Achmad Zamroni (Disidangkan pada Jum’at, 4 Muharam 1443 H/13 Agustus 2021 M)

Jawaban:

Wa ‘alaikumus-salam wr.wb.

Sebelumnya, kami ucapkan terima kasih kepada bapak Achmad Zamroni atas pertanyaannya. Sebagaimana yang diketahui,  shalawat dan salam kepada Nabi saw adalah tindakan yang terpuji dan dengan demikian diperintahkan kepada setiap muslim. Hal ini sesuai dengan firman Allah, surah al-Ahzab (33): 56,

اِنَّ اللهَ وَمَلٰىِٕكَتَهٗ يُصَلُّوْنَ عَلَى النَّبِيِّۗ يٰٓاَيُّهَا الَّذِيْنَ اٰمَنُوْا صَلُّوْا عَلَيْهِ وَسَلِّمُوْا تَسْلِيْمًا

Sesungguhnya Allah dan para malaikat-Nya berselawat untuk Nabi.
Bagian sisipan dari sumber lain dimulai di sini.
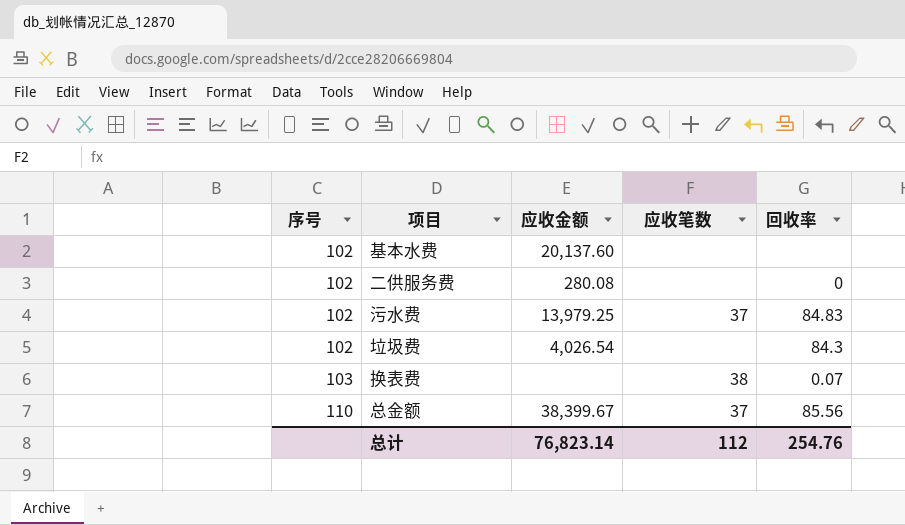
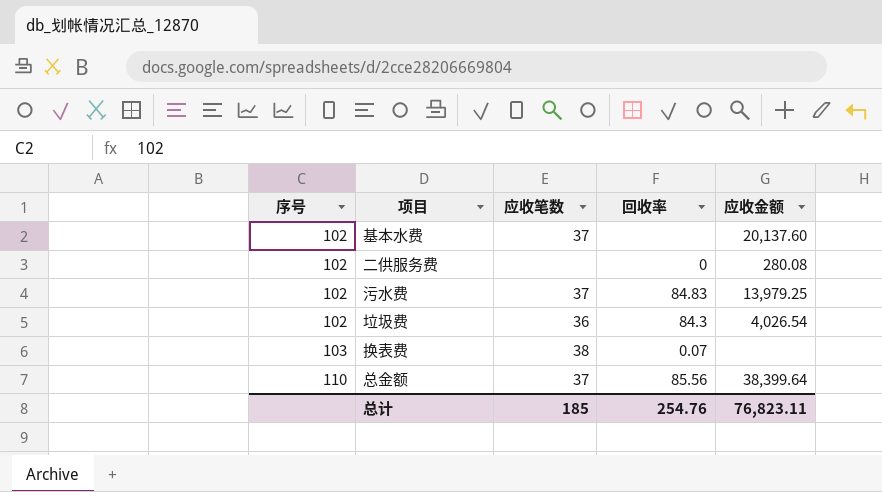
column 应收金额 | position: 3 -> 5
基本水费 | 应收笔数: none -> 37
垃圾费 | 应收笔数: none -> 36
总金额 | 应收金额: 38,399.67 -> 38,399.64
总计 | 应收笔数: 112 -> 185
总计 | 应收金额: 76,823.14 -> 76,823.11

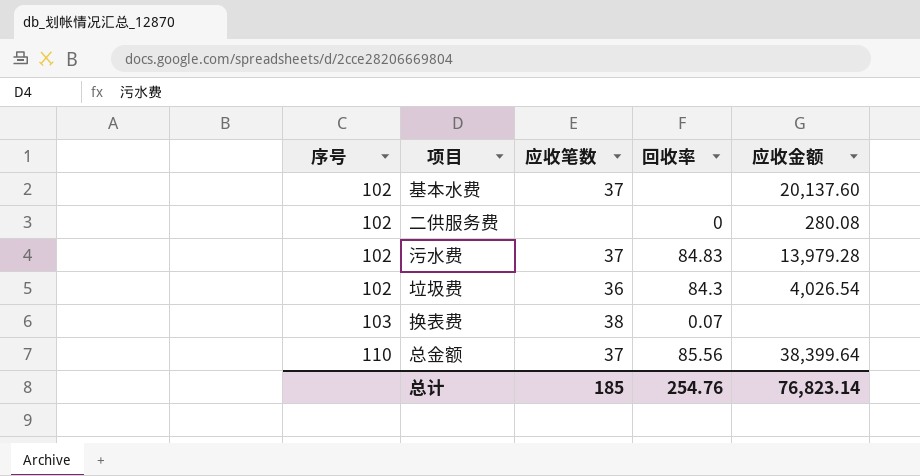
污水费 | 应收金额: 13,979.25 -> 13,979.28
总计 | 应收金额: 76,823.11 -> 76,823.14

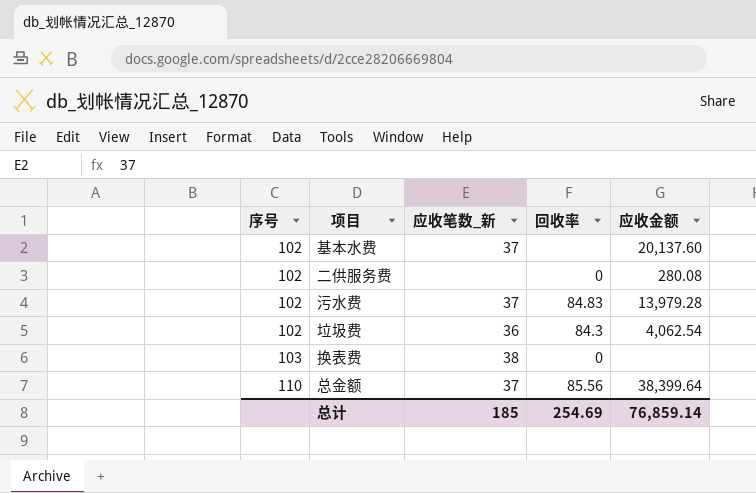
column name: 应收笔数 -> 应收笔数_新
垃圾费 | 应收金额: 4,026.54 -> 4,062.54
换表费 | 回收率: 0.07 -> 0
总计 | 回收率: 254.76 -> 254.69
总计 | 应收金额: 76,823.14 -> 76,859.14

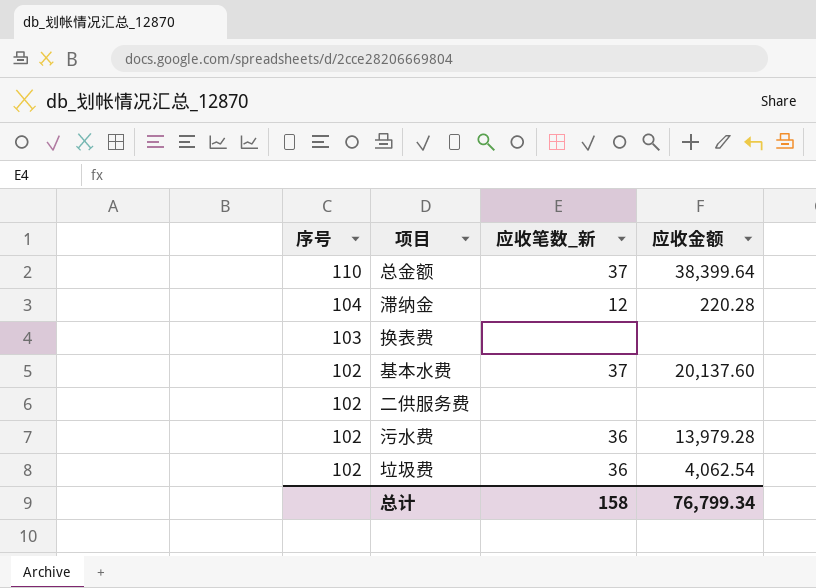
row order: 序号 ascending -> 序号 descending
column 回收率 | position: 4 -> none
row 滞纳金: none -> 104 | 12 | 220.28
换表费 | 应收笔数_新: 38 -> none
二供服务费 | 应收金额: 280.08 -> none
污水费 | 应收笔数_新: 37 -> 36
总计 | 应收笔数_新: 185 -> 158
总计 | 应收金额: 76,859.14 -> 76,799.34

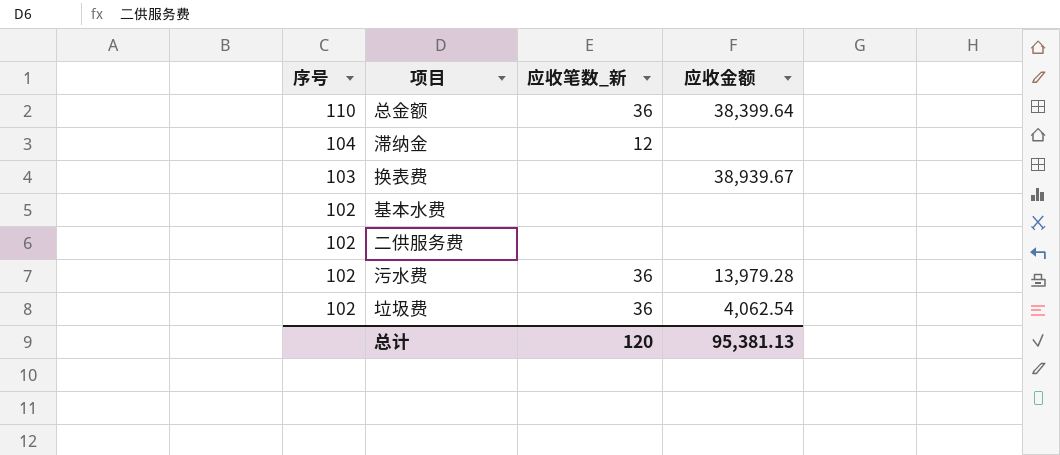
总金额 | 应收笔数_新: 37 -> 36
滞纳金 | 应收金额: 220.28 -> none
换表费 | 应收金额: none -> 38,939.67
基本水费 | 应收笔数_新: 37 -> none
基本水费 | 应收金额: 20,137.60 -> none
总计 | 应收笔数_新: 158 -> 120
总计 | 应收金额: 76,799.34 -> 95,381.13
Wahai orang-orang yang beriman, berselawatlah kamu untuk Nabi dan ucapkanlah salam dengan penuh penghormatan kepadanya.

Kaitannya dengan ayat ini, ath-Thabari dalam tafsirnya menjelaskan bahwa bentuk  shalawat dan salam Allah kepada Nabi Muhammad adalah dengan memberikan rahmat dan ampunan. Sementara bentuk  shalawat dan salam dari malaikat, adalah doa kepada Nabi saw. Hakikatnya, manusia berada pada posisi malaikat dalam hal ini, dengan kata lain,  shalawat dan salam yang diperintahkan kepada kita, adalah bagian dari doa.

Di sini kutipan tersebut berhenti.